Photo: Paolo Ciriello, Paolo Ciriello / Strand Releasing
“Like Crazy” (the Italian title is better: “La Pazza Gioia”) arrives in America on a wave of approbation, and all of it deserved. A big hit in Italy, where it won top prizes, it’s the story of two very different women who go on a road trip. What they have in common is that they have just escaped from a mental institution.
For one of the actresses, Valeria Bruni Tedeschi, this is not the first time she has been institutionalized. Tedeschi became famous in 1993 for playing a woman who blossoms in the nuthouse (“Normal People Are Nothing Exceptional”), and, in her acting, she has made several to the padded walls over the years. But “Like Crazy” provides her with her best opportunity to depict mental instability, and her performance couldn’t be better.
This is a movie that can be enjoyed in different ways and for lots of reasons. It’s dramatic and it’s funny, and it has a warm humanity at its center. But you might also watch it as a tailor-made showcase for a world-class actress. For the comparatively few Americans who already know Tedeschi, nothing more needs to be said. For the rest, “Like Crazy” is a golden entry into one of the great careers, a chance to discover one of the most idiosyncratic and endearing of actresses working today.
The opening scene is a perfect introduction to the character and to what Tedeschi can do with her. We see her breezing through the tended grounds of a great palazzo, dressed impeccably and looking magnificent, barking instructions at everyone she sees. She is grand and sure of herself and yet faintly ridiculous, and soon we realize that no one is listening to her. She is not a landowner ordering her servants around. This is a sanitarium, and Beatrice (Tedeschi) is one of the inmates.
Beatrice is a wonderful comic character. She is erratic, swinging at will from magnificence to insecurity, and from diffidence to rage. She is compulsively honest and says the most appalling things without realizing. She is always having her dignity undercut, which means that she is invariably warding off shame even as she is asserting herself. And because she was born fabulously rich, Beatrice has a social ease that belies her reduced situation.
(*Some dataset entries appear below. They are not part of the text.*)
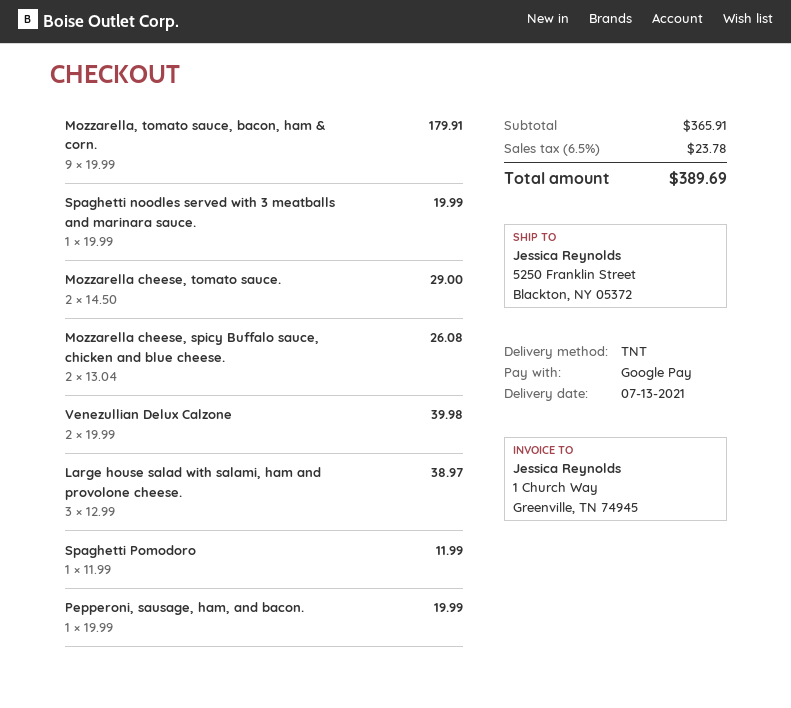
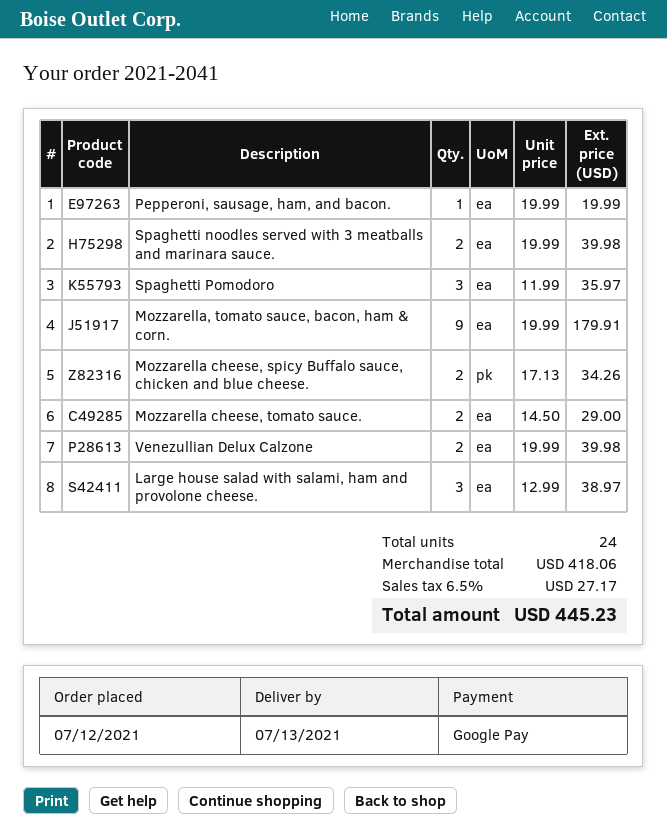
Spaghetti noodles served with 3 meatballs and marinara sauce.: 1 x 19.99 = 19.99 -> 2 x 19.99 = 39.98
Mozzarella cheese, spicy Buffalo sauce, chicken and blue cheese.: 2 x 13.04 = 26.08 -> 2 x 17.13 = 34.26
Spaghetti Pomodoro: 1 x 11.99 = 11.99 -> 3 x 11.99 = 35.97
subtotal: 365.91 -> 418.06
tax: 6.5% = 23.78 -> 6.5% = 27.17
total: 389.69 -> 445.23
Paolo Virzi, who wrote and directed the film, must have had Tedeschi in mind as he was conceiving it. Like Beatrice, Tedeschi was also born into great wealth. And Virzi cast Tedeschi’s own mother (Marisa Borini) to play the mother of Beatrice.
The film traces a bond that grows between the overbearing Beatrice and a woman who is her complete opposite, Donatella (Micaela Ramazzotti), who is withdrawn and poor, with a tortured past. Ramazzotti (who is married to Virzi) gives the film’s other extraordinary performance, one in a very different register from that of Tedeschi. Watching them is like watching a muralist and a miniaturist create masterpieces side by side.
By the way, though Tedeschi was born in Italy, she moved to France with her family when she was 10 years old, and she has made the vast majority of her films in France. But in recent years, she has been going back to her roots and taking a lot more roles in Italy. Tedeschi combines the raw sensuality of an Anna Magnani with melancholic introspection of a Monica Vitti and is well worth discovering.
Comedy-Drama. Starring Valeria Bruni Tedeschi and Micaela Ramazzotti. Directed by Paolo Virzi. In Italian with Engish subtitles. (Unrated. 118 minutes.)